We can’t fight for our lives. We are incurable. We are fighting to be heard. Fighting for a voice for the 55,000 patients living with secondary breast cancer in the UK.

In September 2021, 20 women joined together in solidarity to create an awareness campaign. Strangers from across the UK, united by their diagnosis with incurable secondary breast cancer.

Secondary breast cancer is often described as the ‘forgotten form’ of breast cancer, even though it is estimated in a recent audit that there are over 57,000 people living with metastatic (secondary) breast cancer in the UK.

At the heart of the campaign was a powerful, emotive image shot by world renowned photographers Sane Seven. It portrayed the story of the 20 women, hands bound, hanging their gloves in a fight that they physically cannot win yet there was a shared desire to use their voices collectively to ‘fight’ for a voice for the secondary breast cancer community.

The twenty founders of the Fighting to be Heard Foundation
The twenty founders of the Fighting to be Heard Foundation

With the support of a generous media donation from Clear Channel UK, the campaign was rolled out across the country raising much needed awareness of this largely unknown disease.

Brought together by fellow patient Lisa Fleming and advocate Kathryn Orr, the campaign was initially intended to raise much needed awareness for a UK based secondary breast cancer charity. However, the bond between the women involved in the campaign developed into real life friendships and now, united as one, the faces behind the campaign will be launching the Fighting to be Heard Foundation this spring.

The stark reality of the disease is highlighted by the tragic passing of five of the women since the original image was shot.

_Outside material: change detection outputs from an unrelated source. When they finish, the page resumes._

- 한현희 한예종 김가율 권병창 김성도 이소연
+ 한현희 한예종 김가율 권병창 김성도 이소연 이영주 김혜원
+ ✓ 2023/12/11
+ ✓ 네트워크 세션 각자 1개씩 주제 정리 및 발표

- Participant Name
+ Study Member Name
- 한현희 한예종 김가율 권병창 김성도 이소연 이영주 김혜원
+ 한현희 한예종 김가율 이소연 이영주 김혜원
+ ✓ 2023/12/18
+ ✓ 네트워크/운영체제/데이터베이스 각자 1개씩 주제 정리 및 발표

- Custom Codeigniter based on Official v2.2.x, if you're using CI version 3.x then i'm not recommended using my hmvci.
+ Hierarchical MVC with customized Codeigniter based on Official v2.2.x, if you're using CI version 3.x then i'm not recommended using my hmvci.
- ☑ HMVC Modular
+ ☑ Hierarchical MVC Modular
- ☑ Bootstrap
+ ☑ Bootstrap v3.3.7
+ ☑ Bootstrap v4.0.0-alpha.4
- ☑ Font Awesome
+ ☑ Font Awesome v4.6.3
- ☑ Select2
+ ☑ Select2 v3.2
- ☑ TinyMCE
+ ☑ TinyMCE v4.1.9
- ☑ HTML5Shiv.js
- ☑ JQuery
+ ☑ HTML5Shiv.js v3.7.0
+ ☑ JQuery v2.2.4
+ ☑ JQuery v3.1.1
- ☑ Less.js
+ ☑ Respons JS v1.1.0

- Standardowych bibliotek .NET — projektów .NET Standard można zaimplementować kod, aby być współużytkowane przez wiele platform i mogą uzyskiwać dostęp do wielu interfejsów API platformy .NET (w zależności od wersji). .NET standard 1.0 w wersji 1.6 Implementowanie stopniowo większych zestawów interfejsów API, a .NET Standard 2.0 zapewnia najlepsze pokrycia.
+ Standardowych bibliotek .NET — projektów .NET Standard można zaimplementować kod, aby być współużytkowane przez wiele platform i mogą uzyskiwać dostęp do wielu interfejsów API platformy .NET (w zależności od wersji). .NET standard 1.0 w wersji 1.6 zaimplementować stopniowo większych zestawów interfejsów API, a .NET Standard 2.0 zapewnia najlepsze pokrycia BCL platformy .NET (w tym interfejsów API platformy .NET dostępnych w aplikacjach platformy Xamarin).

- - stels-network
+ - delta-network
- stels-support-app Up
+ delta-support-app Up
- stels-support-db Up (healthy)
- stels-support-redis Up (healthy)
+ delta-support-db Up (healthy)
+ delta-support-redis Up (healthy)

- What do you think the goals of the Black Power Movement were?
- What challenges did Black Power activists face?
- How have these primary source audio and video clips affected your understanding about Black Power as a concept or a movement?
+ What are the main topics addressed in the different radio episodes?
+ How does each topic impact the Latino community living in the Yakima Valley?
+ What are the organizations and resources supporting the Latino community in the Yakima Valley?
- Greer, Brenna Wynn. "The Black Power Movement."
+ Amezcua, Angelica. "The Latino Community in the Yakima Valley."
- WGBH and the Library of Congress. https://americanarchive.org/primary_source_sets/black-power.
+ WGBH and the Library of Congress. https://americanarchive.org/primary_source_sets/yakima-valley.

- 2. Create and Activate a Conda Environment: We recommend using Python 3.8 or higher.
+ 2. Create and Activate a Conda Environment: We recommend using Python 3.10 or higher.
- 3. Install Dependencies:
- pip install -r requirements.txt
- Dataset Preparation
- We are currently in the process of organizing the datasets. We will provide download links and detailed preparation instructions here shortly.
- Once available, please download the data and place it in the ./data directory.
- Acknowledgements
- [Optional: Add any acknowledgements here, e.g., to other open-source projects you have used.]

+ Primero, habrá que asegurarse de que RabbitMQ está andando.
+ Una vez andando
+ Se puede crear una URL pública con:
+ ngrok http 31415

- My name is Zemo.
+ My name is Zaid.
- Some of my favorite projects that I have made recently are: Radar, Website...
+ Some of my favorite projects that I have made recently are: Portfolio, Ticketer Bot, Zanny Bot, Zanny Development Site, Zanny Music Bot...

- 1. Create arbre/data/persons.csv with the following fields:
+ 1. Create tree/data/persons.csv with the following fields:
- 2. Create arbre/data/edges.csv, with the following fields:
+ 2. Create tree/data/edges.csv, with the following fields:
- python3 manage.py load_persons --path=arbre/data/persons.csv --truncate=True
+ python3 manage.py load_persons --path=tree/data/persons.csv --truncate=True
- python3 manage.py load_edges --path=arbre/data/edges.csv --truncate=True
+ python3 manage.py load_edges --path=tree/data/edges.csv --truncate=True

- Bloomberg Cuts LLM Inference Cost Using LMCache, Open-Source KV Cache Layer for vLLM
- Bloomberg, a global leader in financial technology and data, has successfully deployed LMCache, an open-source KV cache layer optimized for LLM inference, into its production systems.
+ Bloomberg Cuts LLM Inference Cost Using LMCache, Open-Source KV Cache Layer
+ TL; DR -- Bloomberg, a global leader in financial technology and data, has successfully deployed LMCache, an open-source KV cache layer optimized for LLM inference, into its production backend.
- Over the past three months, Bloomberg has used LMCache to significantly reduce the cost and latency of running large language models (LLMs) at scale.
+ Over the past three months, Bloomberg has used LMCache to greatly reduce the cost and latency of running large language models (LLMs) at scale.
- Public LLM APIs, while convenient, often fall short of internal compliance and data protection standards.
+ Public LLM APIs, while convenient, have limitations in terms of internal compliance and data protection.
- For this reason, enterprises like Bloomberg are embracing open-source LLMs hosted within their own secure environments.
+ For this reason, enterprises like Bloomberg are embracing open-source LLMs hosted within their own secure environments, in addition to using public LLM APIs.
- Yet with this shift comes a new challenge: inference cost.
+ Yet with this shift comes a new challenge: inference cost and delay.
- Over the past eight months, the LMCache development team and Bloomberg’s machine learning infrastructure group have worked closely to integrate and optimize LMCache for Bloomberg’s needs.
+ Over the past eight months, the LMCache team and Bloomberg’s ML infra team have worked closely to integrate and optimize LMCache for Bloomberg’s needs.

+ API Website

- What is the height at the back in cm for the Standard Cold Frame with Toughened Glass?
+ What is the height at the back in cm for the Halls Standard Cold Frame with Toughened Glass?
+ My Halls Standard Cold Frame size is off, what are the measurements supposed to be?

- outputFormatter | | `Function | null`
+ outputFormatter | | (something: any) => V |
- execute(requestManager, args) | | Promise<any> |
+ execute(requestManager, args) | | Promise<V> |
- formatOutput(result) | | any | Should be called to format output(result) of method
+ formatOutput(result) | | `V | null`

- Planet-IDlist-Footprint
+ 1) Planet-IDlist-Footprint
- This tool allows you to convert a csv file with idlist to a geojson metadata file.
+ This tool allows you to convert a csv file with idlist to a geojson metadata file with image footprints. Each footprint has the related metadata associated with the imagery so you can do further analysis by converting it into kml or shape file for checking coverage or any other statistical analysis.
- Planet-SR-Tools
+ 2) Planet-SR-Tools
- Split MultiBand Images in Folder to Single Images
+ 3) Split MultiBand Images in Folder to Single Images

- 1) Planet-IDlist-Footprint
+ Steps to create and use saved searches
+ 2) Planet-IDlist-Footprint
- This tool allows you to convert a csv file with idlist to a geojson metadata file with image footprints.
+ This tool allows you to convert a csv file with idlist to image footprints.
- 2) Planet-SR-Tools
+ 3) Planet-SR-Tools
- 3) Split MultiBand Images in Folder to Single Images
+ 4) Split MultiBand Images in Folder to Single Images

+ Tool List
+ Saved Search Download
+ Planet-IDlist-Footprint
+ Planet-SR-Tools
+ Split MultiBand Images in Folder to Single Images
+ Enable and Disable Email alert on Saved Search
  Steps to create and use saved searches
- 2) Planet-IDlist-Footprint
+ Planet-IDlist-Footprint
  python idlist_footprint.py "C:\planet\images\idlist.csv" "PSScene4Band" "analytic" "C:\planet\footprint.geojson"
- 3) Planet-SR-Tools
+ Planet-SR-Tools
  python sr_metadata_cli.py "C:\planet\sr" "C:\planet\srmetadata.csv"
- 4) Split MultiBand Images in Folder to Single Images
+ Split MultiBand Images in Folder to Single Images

The launch of the Foundation will honour the lives of Emily Roberts (30), Suzanne Williamson (41), Cathy Snape (56), Vicky Keating (32) and Sally Nyland (46).

With the rising costs as a result of the UK’s cost of living crisis, a recent study commissioned by Macmillan Cancer Support reported that nearly a quarter (24%) of people with cancer have had to cut costs either by buying less food or making fewer meals, including 26% of those currently having treatment.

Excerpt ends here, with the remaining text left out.